Anvisa determina recolhimento de produtos da Ypê após identificar bactéria Pseudomonas aeruginosa

A Agência Nacional de Vigilância Sanitária determinou na quinta-feira (7) o recolhimento de detergentes, sabões líquidos para roupas e desinfetantes da marca Ypê, de todos os lotes com numeração final 1. A medida cita risco sanitário e recomenda a suspensão imediata do uso de 23 produtos. A Química Amparo, fabricante da marca, teve a produção interrompida.

A decisão foi tomada após a identificação da bactéria _Pseudomonas aeruginosa_ em lotes dos produtos. Segundo especialistas ouvidos pela reportagem e estudo publicado na revista _Microorganisms_ pela Universidade Politécnica de Hong Kong, a bactéria é encontrada em ambientes hospitalares e pode ser até cem vezes mais resistente a antibióticos do que bactérias comuns.

Em casos graves, como infecções na corrente sanguínea ou pneumonia associada à ventilação, a taxa global de mortalidade varia de 32% a 58%. O estudo classifica a _Pseudomonas aeruginosa_ como uma das principais causas de infecções hospitalares e destaca sua capacidade de formar biofilmes, que funcionam como escudo e dificultam a erradicação. Há registros de aumento de cepas multirresistentes, com poucas opções de tratamento.

A biomédica Daiane Ribeiro, que atuou por dez anos na Unilever, explica que, em ambiente doméstico, o contato pode causar irritação na pele, alergias, coceiras, ardência nos olhos, problemas respiratórios e dermatite. Segundo ela, a presença de bactérias na fórmula pode indicar falha na composição, no conservante ou na higiene do fabricante. O conservante deve manter o produto livre de microrganismos durante o prazo de validade. Dose insuficiente permite o crescimento de bactérias.

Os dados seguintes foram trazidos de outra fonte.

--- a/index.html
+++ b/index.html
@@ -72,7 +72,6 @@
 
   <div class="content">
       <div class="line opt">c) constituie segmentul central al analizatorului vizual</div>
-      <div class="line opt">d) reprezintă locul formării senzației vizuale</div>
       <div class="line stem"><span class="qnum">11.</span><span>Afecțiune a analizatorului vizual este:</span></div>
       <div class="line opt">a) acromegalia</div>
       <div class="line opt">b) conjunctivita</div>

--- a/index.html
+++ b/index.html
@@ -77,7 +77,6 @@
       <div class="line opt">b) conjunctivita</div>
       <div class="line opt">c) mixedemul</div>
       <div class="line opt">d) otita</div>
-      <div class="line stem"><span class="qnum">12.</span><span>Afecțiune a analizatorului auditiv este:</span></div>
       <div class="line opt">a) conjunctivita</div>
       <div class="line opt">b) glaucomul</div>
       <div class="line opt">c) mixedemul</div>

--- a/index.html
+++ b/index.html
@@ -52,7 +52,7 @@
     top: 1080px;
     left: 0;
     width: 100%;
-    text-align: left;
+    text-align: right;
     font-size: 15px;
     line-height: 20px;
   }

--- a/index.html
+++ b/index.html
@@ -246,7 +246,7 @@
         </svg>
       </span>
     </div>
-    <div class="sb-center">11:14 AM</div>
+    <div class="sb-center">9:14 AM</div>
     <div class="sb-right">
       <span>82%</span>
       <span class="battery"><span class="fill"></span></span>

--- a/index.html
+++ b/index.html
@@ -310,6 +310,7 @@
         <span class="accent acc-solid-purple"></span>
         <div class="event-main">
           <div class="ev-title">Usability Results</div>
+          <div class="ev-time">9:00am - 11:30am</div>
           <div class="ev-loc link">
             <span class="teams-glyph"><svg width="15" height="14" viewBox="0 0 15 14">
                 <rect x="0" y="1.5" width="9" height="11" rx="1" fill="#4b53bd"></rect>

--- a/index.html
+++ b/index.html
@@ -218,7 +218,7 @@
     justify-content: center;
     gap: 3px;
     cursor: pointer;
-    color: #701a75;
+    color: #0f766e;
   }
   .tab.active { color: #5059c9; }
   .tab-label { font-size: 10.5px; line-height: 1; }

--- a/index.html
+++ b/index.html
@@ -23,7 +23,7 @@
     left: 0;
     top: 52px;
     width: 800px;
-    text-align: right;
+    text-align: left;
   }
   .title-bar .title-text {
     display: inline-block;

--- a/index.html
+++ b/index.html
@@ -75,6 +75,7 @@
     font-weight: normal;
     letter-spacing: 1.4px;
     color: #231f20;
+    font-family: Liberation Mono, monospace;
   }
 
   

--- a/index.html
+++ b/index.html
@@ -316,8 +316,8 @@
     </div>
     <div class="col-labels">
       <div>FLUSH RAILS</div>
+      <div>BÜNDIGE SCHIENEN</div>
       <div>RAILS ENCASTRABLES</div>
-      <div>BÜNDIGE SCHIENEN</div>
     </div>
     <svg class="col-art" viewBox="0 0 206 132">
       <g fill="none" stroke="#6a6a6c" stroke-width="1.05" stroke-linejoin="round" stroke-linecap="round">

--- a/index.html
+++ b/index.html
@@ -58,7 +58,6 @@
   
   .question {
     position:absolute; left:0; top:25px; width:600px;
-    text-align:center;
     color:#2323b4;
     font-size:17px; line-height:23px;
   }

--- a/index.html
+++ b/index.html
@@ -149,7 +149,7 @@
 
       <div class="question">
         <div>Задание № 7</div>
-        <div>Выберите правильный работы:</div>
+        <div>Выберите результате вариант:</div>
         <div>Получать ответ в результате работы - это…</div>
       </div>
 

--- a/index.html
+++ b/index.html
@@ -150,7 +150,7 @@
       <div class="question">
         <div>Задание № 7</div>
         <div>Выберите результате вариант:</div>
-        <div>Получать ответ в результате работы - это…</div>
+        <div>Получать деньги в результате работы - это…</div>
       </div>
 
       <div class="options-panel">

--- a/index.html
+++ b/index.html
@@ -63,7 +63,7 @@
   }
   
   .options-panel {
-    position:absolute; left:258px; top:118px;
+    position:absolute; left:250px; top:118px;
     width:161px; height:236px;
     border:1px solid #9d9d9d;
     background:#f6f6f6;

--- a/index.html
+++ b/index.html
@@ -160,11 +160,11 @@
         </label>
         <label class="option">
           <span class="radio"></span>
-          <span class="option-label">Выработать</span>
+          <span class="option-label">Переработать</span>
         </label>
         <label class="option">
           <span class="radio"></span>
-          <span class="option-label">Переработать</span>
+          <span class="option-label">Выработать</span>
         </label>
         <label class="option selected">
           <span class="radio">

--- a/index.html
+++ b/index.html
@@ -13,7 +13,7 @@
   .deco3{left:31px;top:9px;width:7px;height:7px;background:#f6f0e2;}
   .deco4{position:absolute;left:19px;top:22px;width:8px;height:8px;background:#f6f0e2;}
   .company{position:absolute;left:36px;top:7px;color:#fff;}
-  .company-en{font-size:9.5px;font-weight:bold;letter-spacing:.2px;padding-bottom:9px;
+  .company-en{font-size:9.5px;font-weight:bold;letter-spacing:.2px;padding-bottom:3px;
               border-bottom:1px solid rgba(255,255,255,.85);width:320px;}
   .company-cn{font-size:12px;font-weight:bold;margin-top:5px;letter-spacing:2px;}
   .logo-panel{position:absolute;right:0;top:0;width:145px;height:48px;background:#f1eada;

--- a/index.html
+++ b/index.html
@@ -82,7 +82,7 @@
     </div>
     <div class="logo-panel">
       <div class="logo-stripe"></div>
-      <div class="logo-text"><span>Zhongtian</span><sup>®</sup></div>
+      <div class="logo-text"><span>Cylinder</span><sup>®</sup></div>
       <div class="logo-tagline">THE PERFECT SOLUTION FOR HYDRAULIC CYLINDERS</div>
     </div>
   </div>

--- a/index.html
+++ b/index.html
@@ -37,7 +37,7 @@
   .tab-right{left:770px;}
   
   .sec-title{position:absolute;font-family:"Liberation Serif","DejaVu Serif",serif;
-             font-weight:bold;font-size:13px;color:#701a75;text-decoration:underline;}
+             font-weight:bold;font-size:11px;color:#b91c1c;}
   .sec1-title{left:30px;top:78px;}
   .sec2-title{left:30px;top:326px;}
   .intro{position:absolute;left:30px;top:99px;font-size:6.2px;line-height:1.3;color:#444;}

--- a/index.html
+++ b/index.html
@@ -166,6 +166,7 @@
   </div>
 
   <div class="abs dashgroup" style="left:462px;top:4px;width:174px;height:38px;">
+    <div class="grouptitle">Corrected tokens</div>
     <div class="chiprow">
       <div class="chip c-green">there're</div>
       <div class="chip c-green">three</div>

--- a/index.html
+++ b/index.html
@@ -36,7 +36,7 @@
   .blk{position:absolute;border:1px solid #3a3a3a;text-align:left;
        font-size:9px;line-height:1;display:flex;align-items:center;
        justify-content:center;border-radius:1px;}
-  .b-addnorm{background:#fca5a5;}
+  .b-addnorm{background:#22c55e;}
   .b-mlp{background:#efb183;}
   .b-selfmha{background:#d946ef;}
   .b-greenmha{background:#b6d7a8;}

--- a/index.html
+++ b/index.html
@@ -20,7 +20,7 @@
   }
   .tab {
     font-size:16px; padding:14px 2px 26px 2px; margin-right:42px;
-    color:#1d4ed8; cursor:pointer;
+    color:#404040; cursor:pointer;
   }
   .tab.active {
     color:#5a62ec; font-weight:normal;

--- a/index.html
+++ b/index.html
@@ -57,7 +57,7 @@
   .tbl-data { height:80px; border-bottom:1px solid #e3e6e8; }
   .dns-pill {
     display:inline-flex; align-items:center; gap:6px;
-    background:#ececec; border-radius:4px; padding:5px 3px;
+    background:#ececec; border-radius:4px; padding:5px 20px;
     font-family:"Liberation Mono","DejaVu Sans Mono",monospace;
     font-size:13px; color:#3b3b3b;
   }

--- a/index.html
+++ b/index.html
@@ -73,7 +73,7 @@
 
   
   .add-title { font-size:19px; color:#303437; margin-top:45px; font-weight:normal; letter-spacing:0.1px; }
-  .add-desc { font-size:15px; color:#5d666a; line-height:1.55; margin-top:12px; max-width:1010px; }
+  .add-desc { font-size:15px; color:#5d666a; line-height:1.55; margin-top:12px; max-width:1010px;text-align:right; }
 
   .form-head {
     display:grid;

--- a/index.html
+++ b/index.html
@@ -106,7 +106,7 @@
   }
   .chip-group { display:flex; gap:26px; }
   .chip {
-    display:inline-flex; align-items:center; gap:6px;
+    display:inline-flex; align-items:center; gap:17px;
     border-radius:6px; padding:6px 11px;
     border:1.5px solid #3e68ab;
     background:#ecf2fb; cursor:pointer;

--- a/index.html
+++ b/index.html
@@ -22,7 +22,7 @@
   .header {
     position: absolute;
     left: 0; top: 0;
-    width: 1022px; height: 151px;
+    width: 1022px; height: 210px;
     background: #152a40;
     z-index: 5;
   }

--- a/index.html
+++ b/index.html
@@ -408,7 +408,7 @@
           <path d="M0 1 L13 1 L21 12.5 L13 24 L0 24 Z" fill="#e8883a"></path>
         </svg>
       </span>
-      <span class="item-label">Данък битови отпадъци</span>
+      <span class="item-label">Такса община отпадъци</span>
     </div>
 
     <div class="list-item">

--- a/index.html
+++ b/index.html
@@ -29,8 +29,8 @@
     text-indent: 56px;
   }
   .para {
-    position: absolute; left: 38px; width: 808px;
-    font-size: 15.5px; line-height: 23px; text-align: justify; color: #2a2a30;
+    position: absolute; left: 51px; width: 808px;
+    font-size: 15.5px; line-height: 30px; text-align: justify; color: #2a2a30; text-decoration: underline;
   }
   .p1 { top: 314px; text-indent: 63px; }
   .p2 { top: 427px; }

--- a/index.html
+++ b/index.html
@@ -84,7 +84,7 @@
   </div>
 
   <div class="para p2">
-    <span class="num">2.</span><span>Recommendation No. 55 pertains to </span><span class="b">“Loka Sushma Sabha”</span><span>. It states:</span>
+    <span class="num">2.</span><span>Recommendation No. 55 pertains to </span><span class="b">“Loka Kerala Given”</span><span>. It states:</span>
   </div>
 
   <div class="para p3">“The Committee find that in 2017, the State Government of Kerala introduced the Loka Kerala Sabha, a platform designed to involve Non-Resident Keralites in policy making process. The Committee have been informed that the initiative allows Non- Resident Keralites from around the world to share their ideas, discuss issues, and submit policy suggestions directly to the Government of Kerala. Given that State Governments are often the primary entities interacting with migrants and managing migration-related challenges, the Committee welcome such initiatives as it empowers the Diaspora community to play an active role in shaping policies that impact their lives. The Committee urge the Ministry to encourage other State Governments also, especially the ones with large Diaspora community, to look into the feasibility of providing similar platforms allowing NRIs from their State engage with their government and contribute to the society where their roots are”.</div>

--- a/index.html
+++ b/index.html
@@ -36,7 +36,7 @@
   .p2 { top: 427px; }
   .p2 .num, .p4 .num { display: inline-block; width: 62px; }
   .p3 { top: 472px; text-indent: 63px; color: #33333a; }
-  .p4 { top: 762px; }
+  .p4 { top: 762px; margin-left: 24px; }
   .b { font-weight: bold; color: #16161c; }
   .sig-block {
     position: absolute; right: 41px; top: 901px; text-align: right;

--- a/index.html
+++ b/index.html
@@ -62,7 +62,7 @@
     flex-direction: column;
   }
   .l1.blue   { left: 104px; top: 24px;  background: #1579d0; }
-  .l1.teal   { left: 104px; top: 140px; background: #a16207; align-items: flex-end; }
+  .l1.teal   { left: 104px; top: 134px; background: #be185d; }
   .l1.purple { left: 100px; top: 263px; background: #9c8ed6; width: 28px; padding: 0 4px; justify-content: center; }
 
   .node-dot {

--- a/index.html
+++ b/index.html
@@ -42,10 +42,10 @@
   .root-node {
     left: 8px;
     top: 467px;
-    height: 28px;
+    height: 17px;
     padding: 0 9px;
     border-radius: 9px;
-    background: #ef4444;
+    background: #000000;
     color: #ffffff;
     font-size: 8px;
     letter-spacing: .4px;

O infectologista Leonardo Ruffing, do Hospital Vera Cruz, afirma que o dano depende da carga bacteriana. Em quantidade baixa, dificilmente causa problemas. O risco aumenta se o produto contaminado for usado para higienizar cateter, sonda ou inalador, facilitando acesso da bactéria ao organismo.

A _Pseudomonas aeruginosa_ é considerada oportunista: causa infecções quando encontra brecha nas defesas naturais ou organismos fragilizados. A preocupação maior é com imunossuprimidos, como pessoas com HIV, câncer, transplantados, pacientes em UTI e idosos. Em pessoas saudáveis, o sistema imunológico e barreiras como pele e mucosas costumam impedir danos relevantes.

Segundo Daiane, algum grau de bactérias em produtos de limpeza é normal, mas não de _Pseudomonas aeruginosa_, que deveria ser combatida por desinfetantes. Higienização incorreta na fábrica e contaminação da água também podem favorecer a presença da bactéria.

Em nota, a Ypê afirmou que “possui fundamentação científica robusta, baseada em testes e laudos técnicos independentes, atestando que seus produtos das categorias lava-louças, lava-louças concentrado, lava-roupas líquido, e desinfetante são seguros e não representam qualquer risco ao consumidor”.

A Organização Mundial da Saúde identifica a resistência antimicrobiana como uma das dez principais ameaças à saúde pública mundial.